■ **ASSIGNMENT**: Exact copies of the lines from the one with "total: 1103.70 -> 1107.91" through the last line of the entries, and no pictures, make up the answer.

^^^^^^^^^^^^^^^^

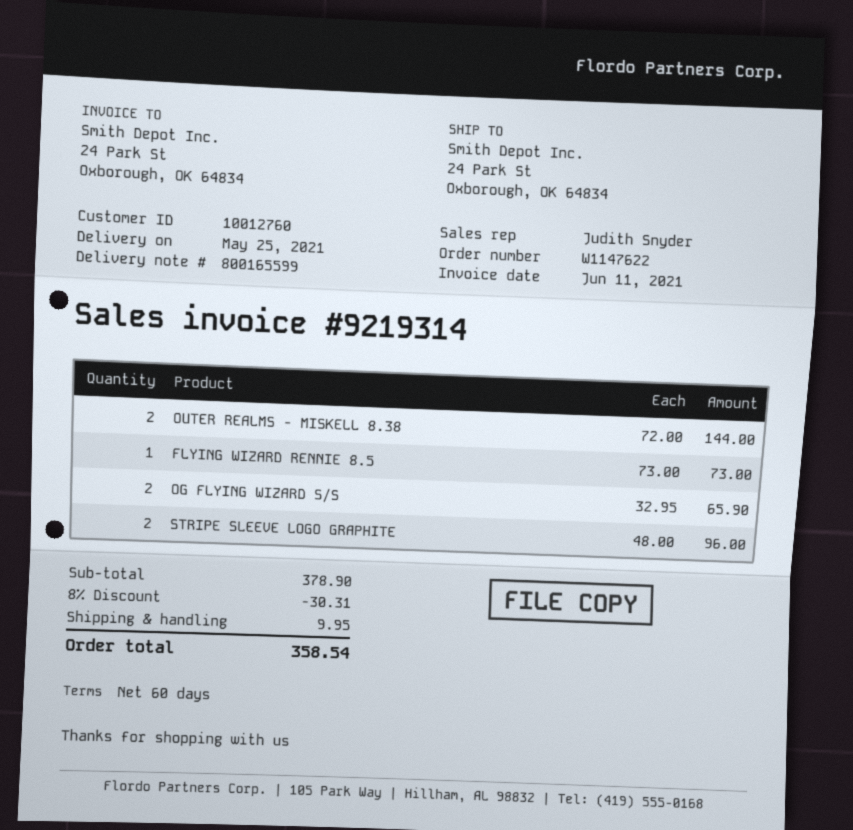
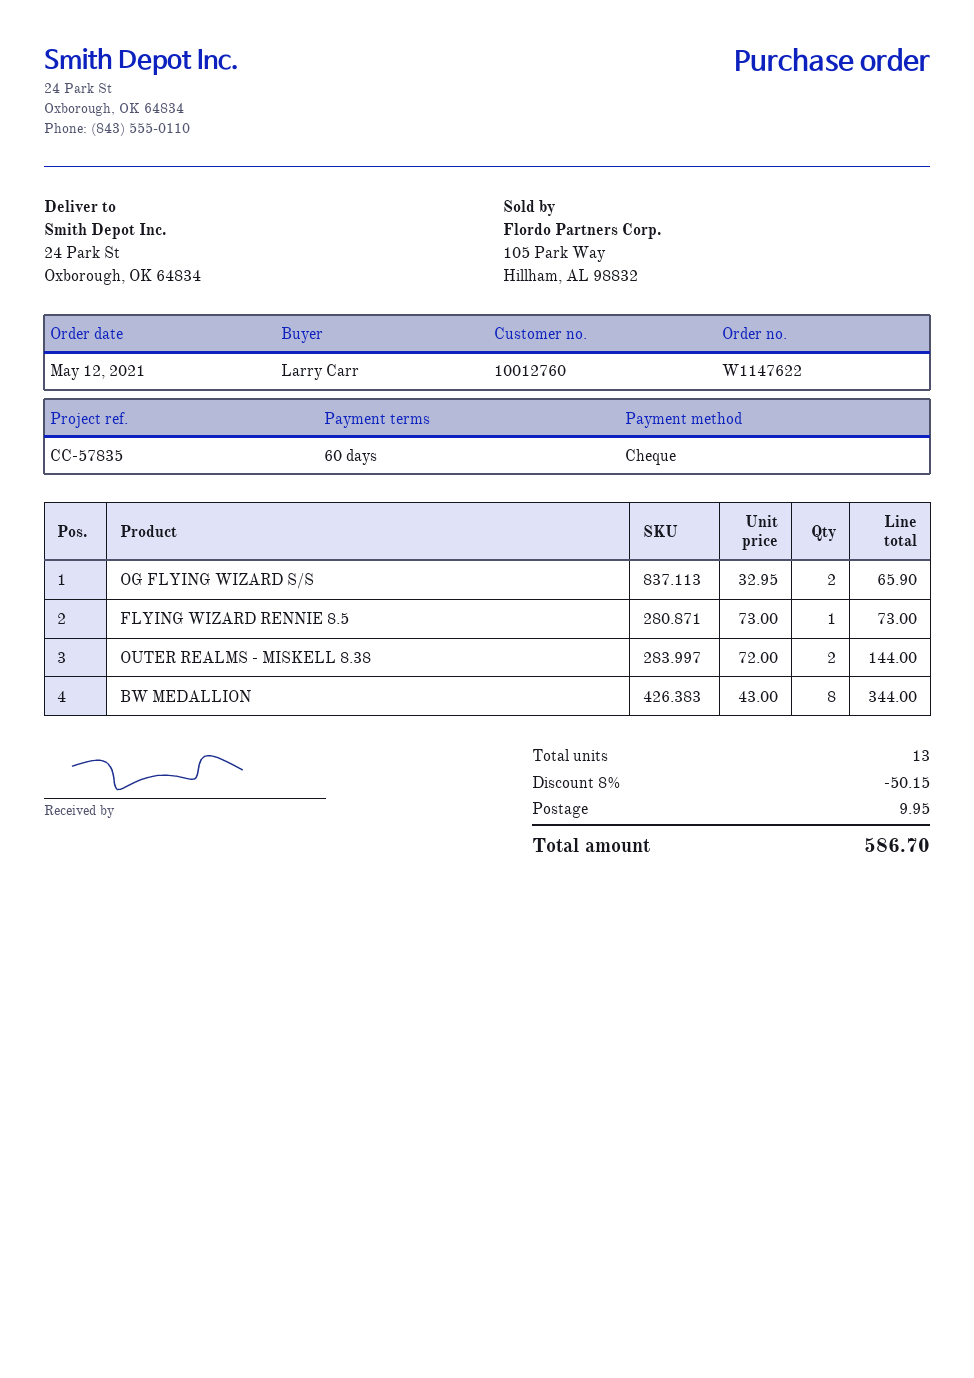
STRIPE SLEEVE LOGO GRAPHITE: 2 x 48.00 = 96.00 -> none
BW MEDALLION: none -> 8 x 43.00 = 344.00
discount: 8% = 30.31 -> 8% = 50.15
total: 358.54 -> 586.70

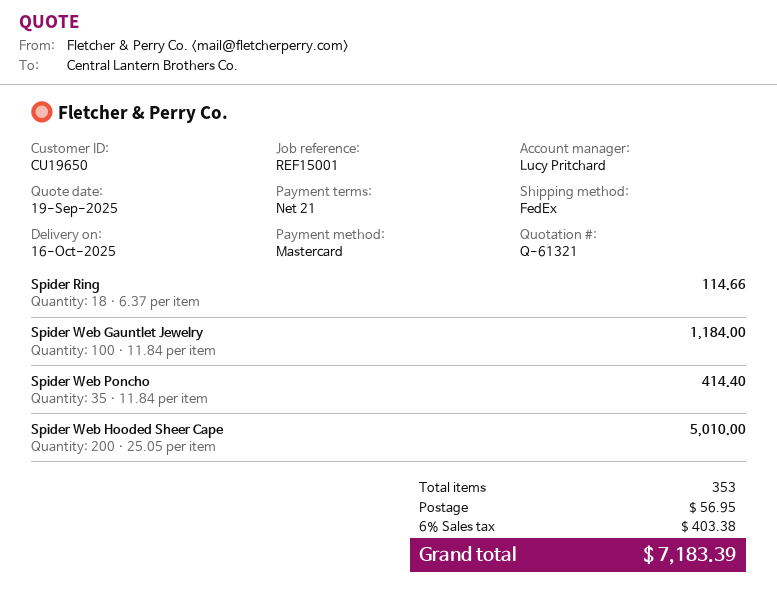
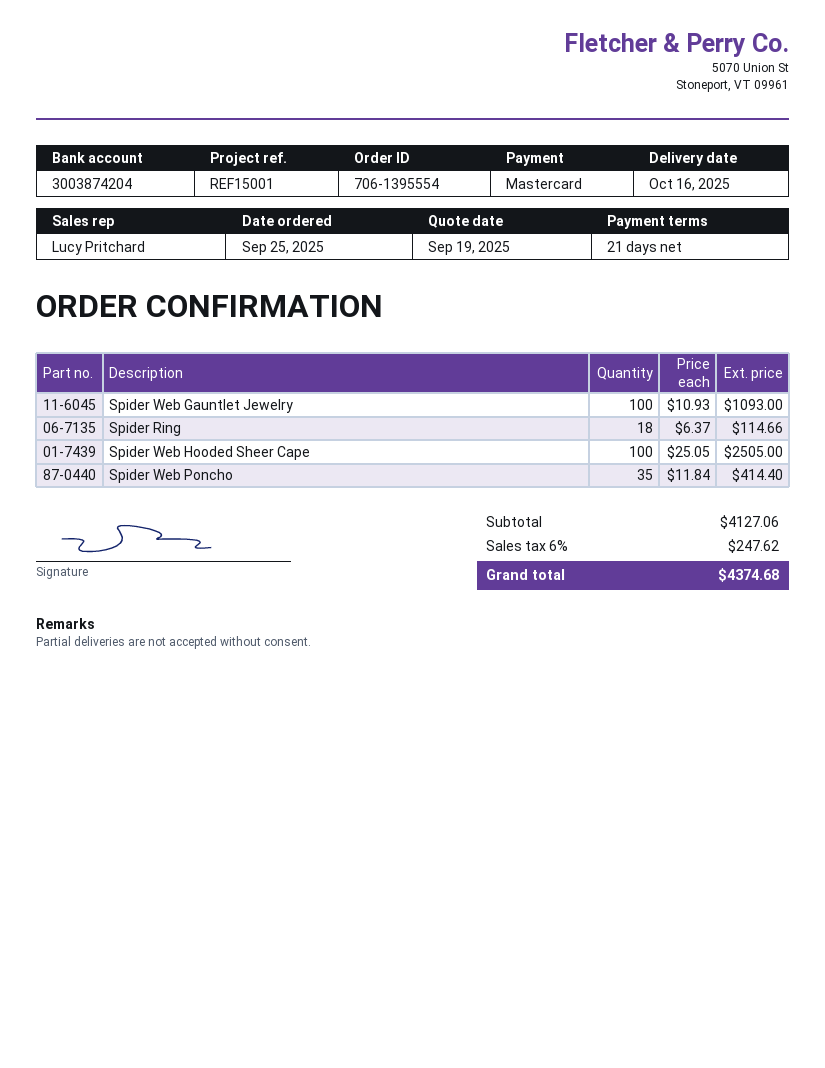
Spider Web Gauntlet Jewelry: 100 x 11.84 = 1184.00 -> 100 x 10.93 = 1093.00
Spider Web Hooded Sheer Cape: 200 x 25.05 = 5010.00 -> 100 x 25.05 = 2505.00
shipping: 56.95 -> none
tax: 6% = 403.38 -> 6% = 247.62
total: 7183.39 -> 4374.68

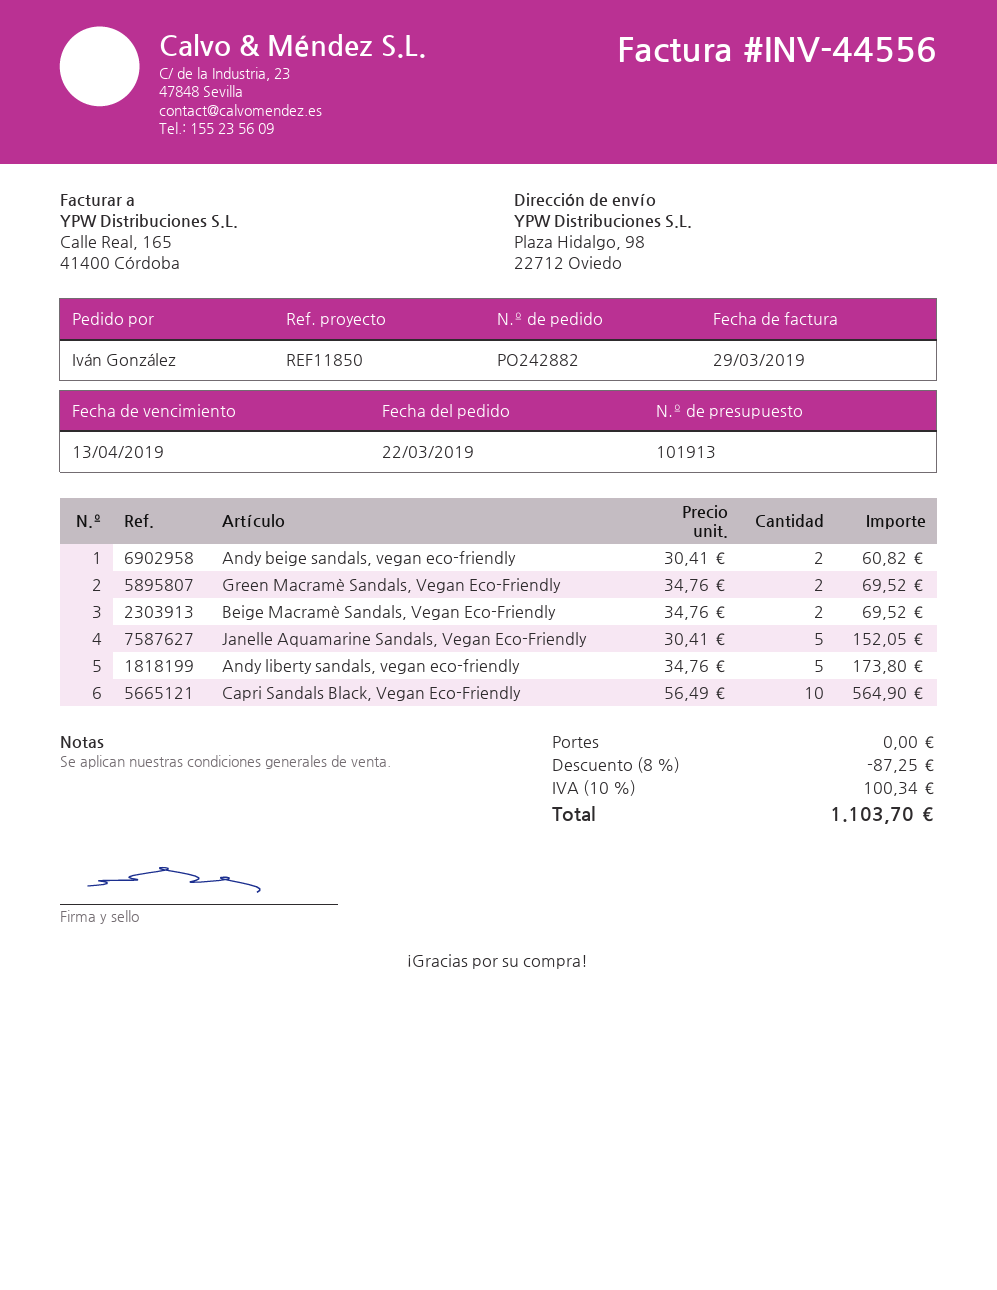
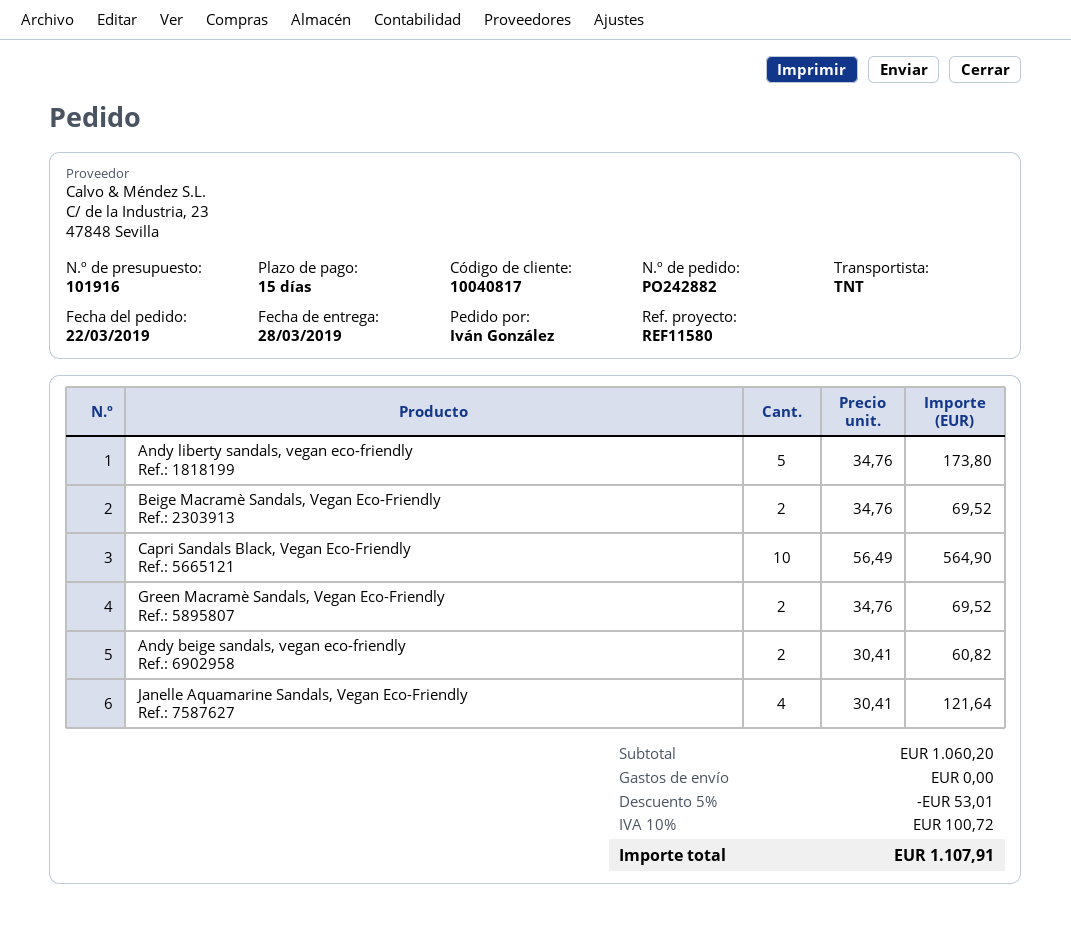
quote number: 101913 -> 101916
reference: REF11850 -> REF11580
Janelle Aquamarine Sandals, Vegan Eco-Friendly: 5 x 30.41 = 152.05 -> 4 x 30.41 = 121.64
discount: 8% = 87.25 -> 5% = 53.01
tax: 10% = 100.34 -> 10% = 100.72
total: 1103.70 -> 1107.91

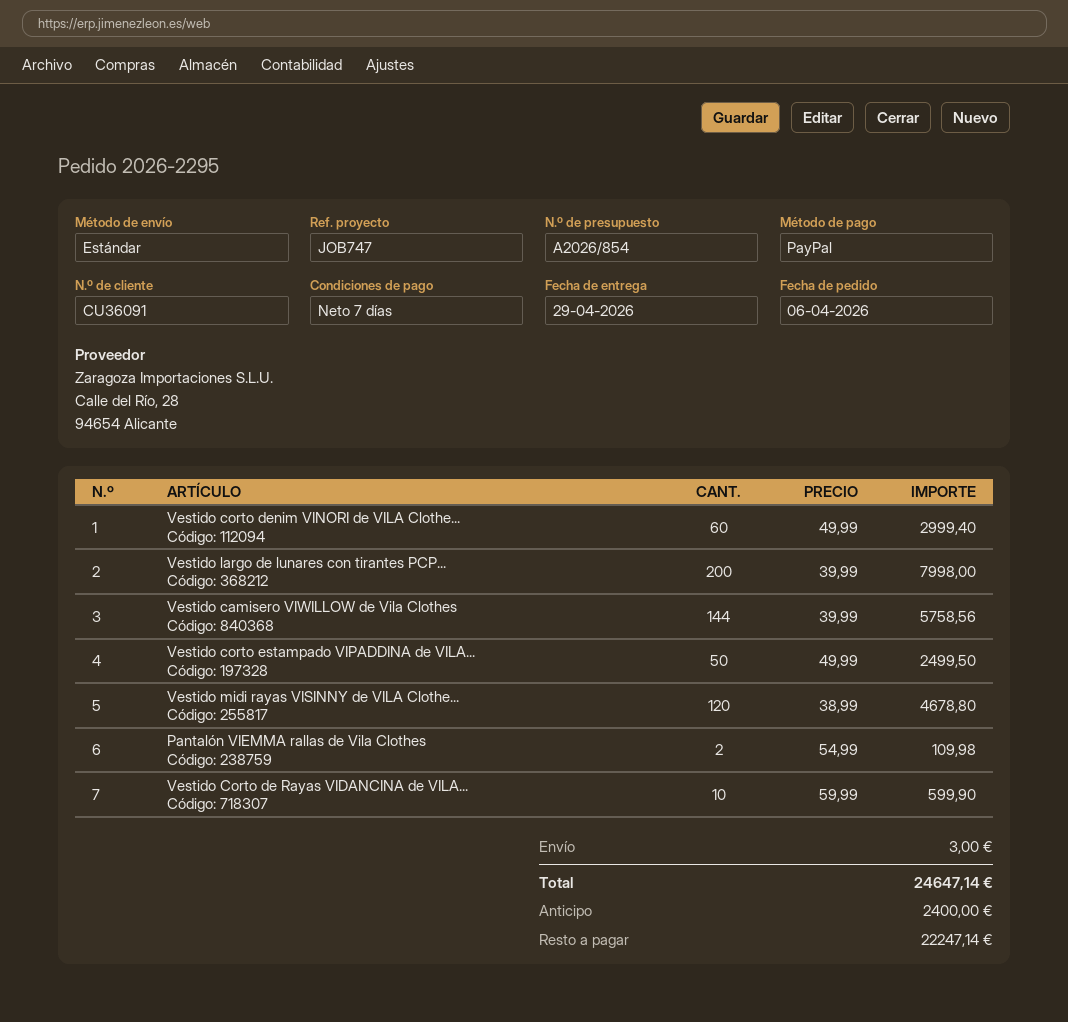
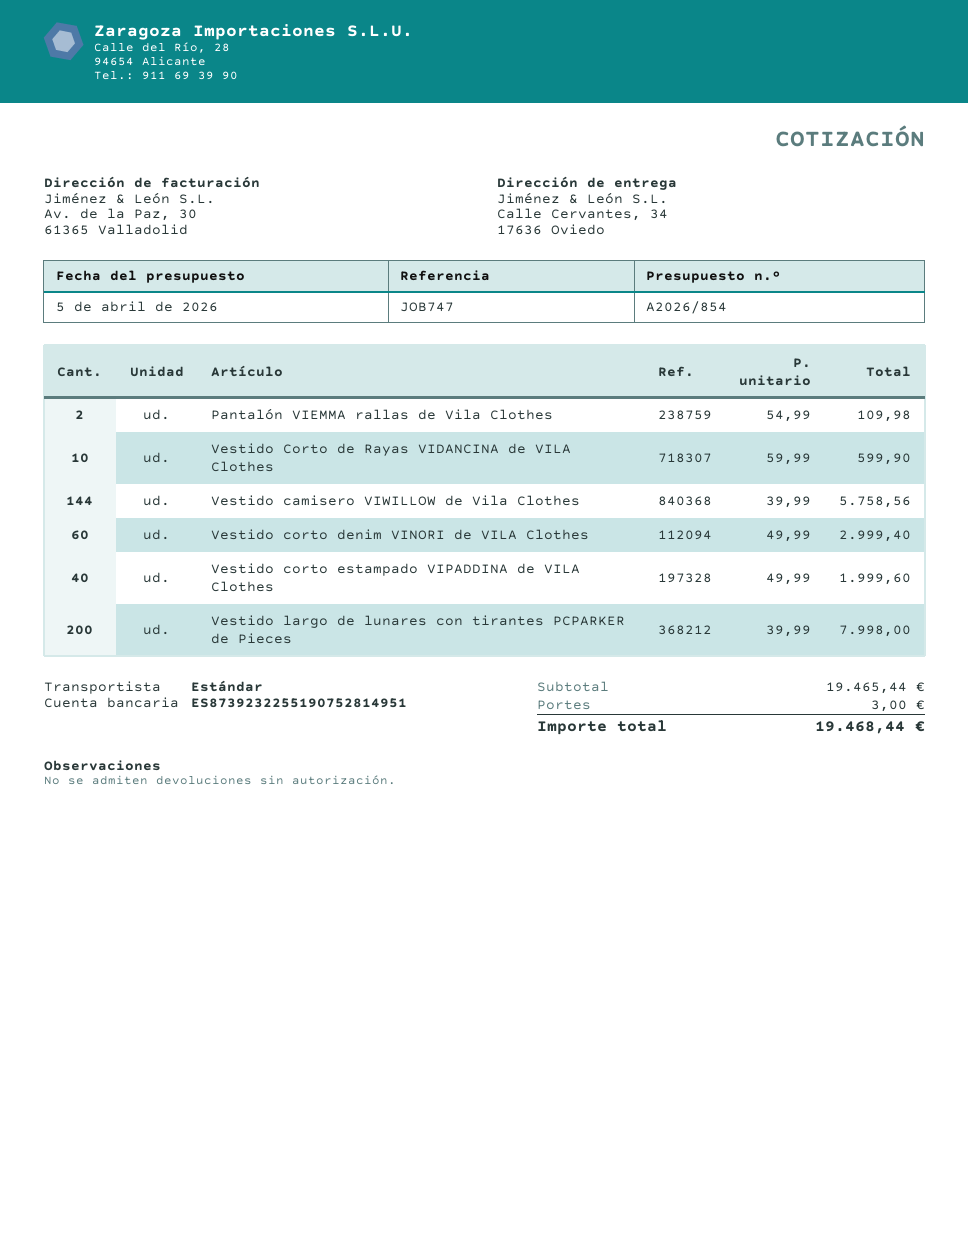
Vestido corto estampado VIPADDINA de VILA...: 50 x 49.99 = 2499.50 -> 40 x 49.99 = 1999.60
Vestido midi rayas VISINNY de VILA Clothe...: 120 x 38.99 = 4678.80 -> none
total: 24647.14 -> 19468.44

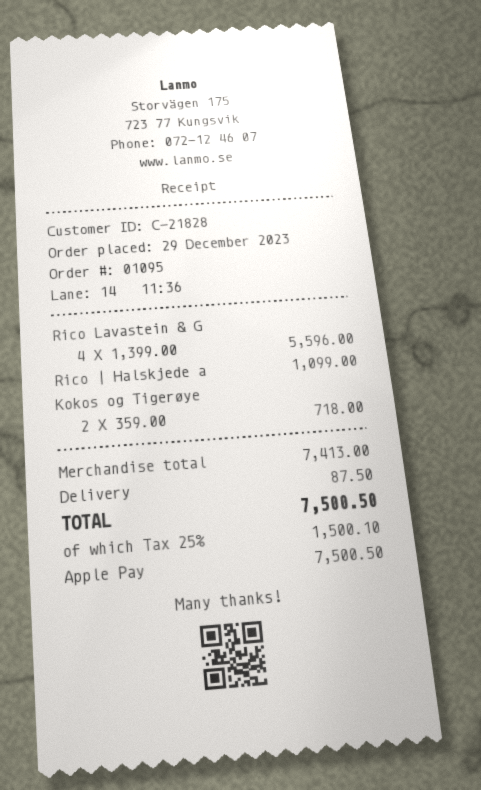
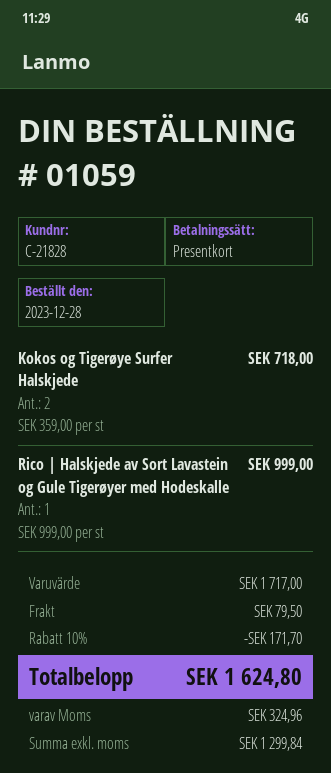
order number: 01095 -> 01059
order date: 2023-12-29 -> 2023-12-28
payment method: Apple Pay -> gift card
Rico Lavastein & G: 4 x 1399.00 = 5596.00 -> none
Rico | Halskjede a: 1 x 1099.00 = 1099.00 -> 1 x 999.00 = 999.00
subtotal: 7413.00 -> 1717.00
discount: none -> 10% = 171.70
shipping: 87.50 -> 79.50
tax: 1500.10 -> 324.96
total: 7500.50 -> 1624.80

^^^^^^^^^^^^^^^^

■ **ANSWER FOR THIS EXERCISE**:
total: 1103.70 -> 1107.91

Vestido corto estampado VIPADDINA de VILA...: 50 x 49.99 = 2499.50 -> 40 x 49.99 = 1999.60
Vestido midi rayas VISINNY de VILA Clothe...: 120 x 38.99 = 4678.80 -> none
total: 24647.14 -> 19468.44

order number: 01095 -> 01059
order date: 2023-12-29 -> 2023-12-28
payment method: Apple Pay -> gift card
Rico Lavastein & G: 4 x 1399.00 = 5596.00 -> none
Rico | Halskjede a: 1 x 1099.00 = 1099.00 -> 1 x 999.00 = 999.00
subtotal: 7413.00 -> 1717.00
discount: none -> 10% = 171.70
shipping: 87.50 -> 79.50
tax: 1500.10 -> 324.96
total: 7500.50 -> 1624.80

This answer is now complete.